Food-tech start-ups such as Yumist, Bite Club and InnerChef have started serving institutional customers such as Google, Citibank, Snapdeal, Yatra and Oyo Rooms across Delhi, Gurgaon and Bengaluru in an effort to build scale and improve cash flows.
Such orders currently account for 10%-20% of the revenue of such start-ups, but could cross 60% in the next six months, according to analysts and executives in food-tech firms.
Operating margins, excluding the cost of customer acquisition, range from 20-30% for food-tech companies when they sell to individual customers, but double to around 40-60% when they cater to companies.
And customer acquisition costs, which typically range from Rs.60 to Rs.150 and make most food-tech companies unprofitable, are almost zero in institutional sales (where it is the institution that reaches out).
Yumist piloted institutional sales with 25 companies in Gurgaon in January and has now expanded to South Delhi and Bengaluru.
In Gurgaon, it has identified a larger kitchen (12,000 sq ft), more than thrice as large as its current one, and will shift by March. In most cases, companies reached out to Yumist, with word of mouth helping, according to co-founder Alok Jain.
Yumist is using delivery companies such as Roadrunnr (Carthero Technologies Pvt. Ltd), Opinio (Moon Internet Pvt. Ltd) and Shadowfax Technologies Pvt. Ltd to help it serve corporate customers.
It serves individual customers through 120 riders of its own.
InnerChef plans to add six kitchens to its existing four to serve corporate customers. BiteClub has started a separate section on its site for “large orders”.
Unlike Yumist and InnerChef that run their own kitchens, BiteClub sources food from home chefs. It takes care of collection, packaging and delivery.
Demand is more predictable in the institutional business and logistics costs are lower, according to co-founder Prateek Agarwal. BiteClub operates in South Delhi and Gurgaon.
The pressure to become profitable may be responsible for this shift of focus, experts say.
“They (food-tech companies) are not expanding beyond markets and are going where there is a predictability of demand and higher margin. In B2B (business-to-business) they get a fixed visibility of the upcoming orders and the margins are higher,” said Harish H.V., partner at consulting firm Grant Thornton.
“It is a race towards profitability, that’s where the pressure is coming from. It is difficult for start-ups to approach investors currently without having a clear revenue stream,” said Sudhir Singh, a partner at PricewaterhouseCoopers.
Still, the new focus has meant new competition—entrenched corporate caterers. And the business is fragmented.
“The success of these start-ups will depend on how well they are able to expand their kitchens without burning too much money, manage delivery, and maintain the quality of food,” said Harish.
The food-tech space was very popular with investors in 2014 and part of 2015, but interest started drying up in the second half of last year. There are at least 179 food ordering and delivery start-ups in the country, according to Tracxn, which tracks start-ups.
As much as $150 million was invested in the sector in 2015.
Zomato Media Pvt. Ltd, the most well-funded local food-tech start-up with about $223 million in its kitty and Sequoia Capital-backed online restaurant aggregator Tinyowl Technologies Pvt. Ltd, which has raised $20-million so far, resorted to job cuts in late 2015.
Internet-first kitchen Spoonjoy (Emvito Technologies Pvt. Ltd) was acquired by hyperlocal delivery start-up Grofers (Locodel Solutions Pvt. Ltd) and restaurant aggregator Dazo shut shop.
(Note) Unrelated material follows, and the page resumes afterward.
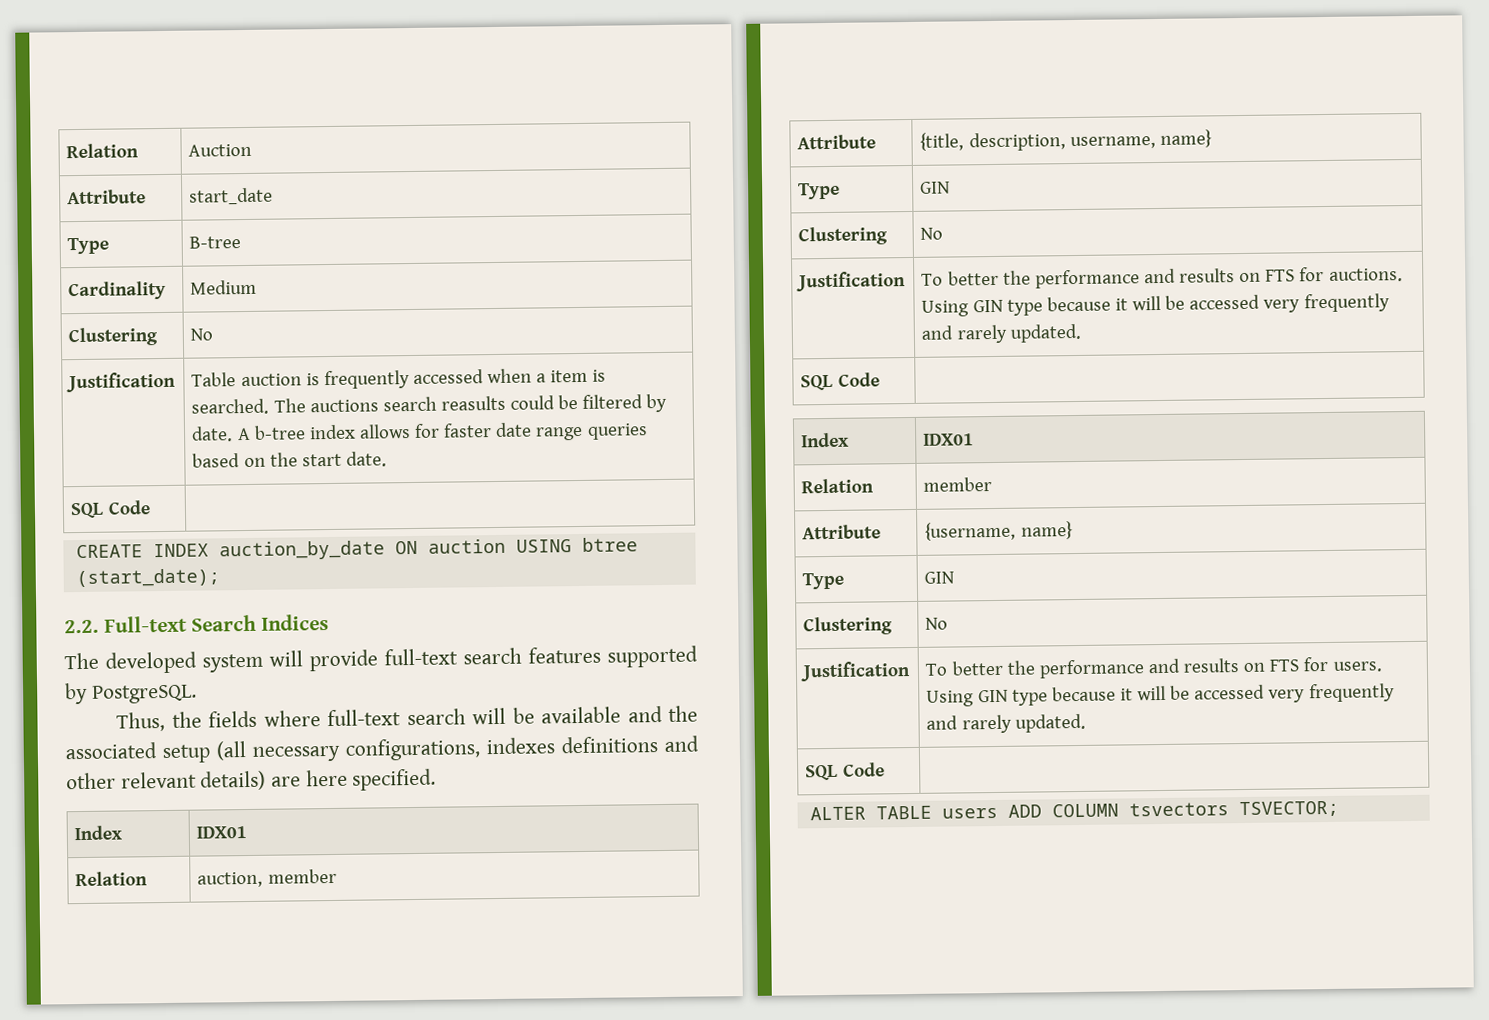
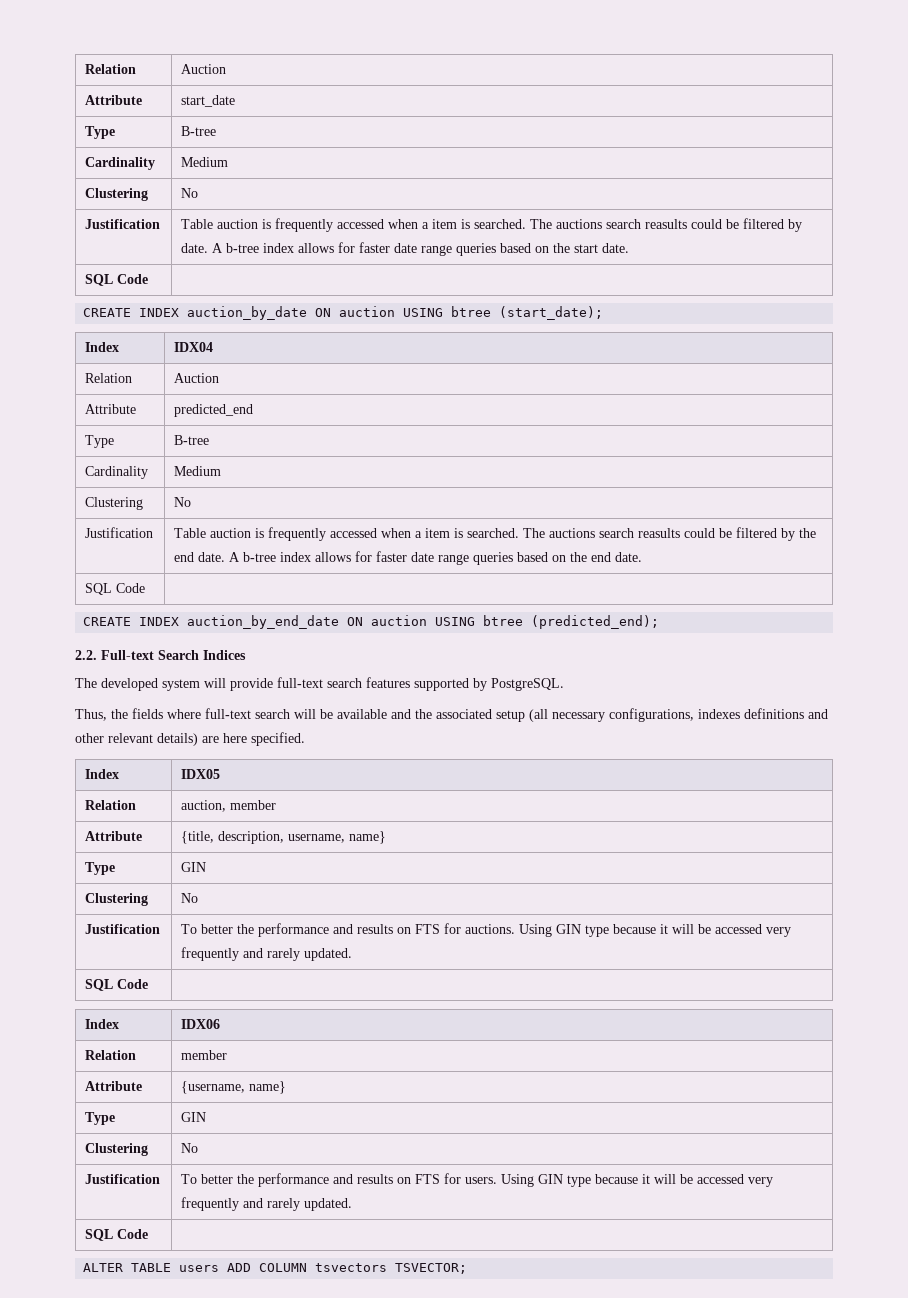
(220, 578) none -> [85,342,120,352] [174,342,214,352] [85,373,133,383] [174,373,220,383] [85,404,137,414] [174,404,254,417] [85,435,115,448] [174,435,210,445] [85,466,149,479] [174,466,222,476] [85,497,144,510] [174,497,192,507] [85,527,154,538] [174,527,817,541] [174,551,643,565] [85,583,146,595] [83,615,660,629] // Index | IDX04 // Relation | Auction // Attribute | predicted_end // Type | B-tree // Cardinality | Medium // Clustering | No // Justification | Table auction is frequently accessed when a item is searched. The auctions search reasults could be filtered by the end date. A b-tree index allows for faster date range queries based on the end date. // SQL Code | // CREATE INDEX auction_by_end_date ON auction USING btree (predicted_end);
[196,826,248,839] IDX01 -> [181,769,221,779] IDX05
[923,433,975,446] IDX01 -> [181,1019,221,1029] IDX06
Yumist (Yumist Foodtech Pvt. Ltd) raised $2 million led by Ronnie Screwvala’s fund Unilazer Ventures in December. InnerChef (InnerChef Pvt. Ltd) raised $1.66 million from Phanindra Sama, founder of RedBus and Vijay Shekhar Sharma, founder of PayTM, among others, in September. Bite Club (Ecstasy E-Ordering Pvt. Ltd) counts investors such as venture capital firms growX ventures, the Phoenix Fund and Powai Lake Ventures. It last raised an undisclosed amount in December.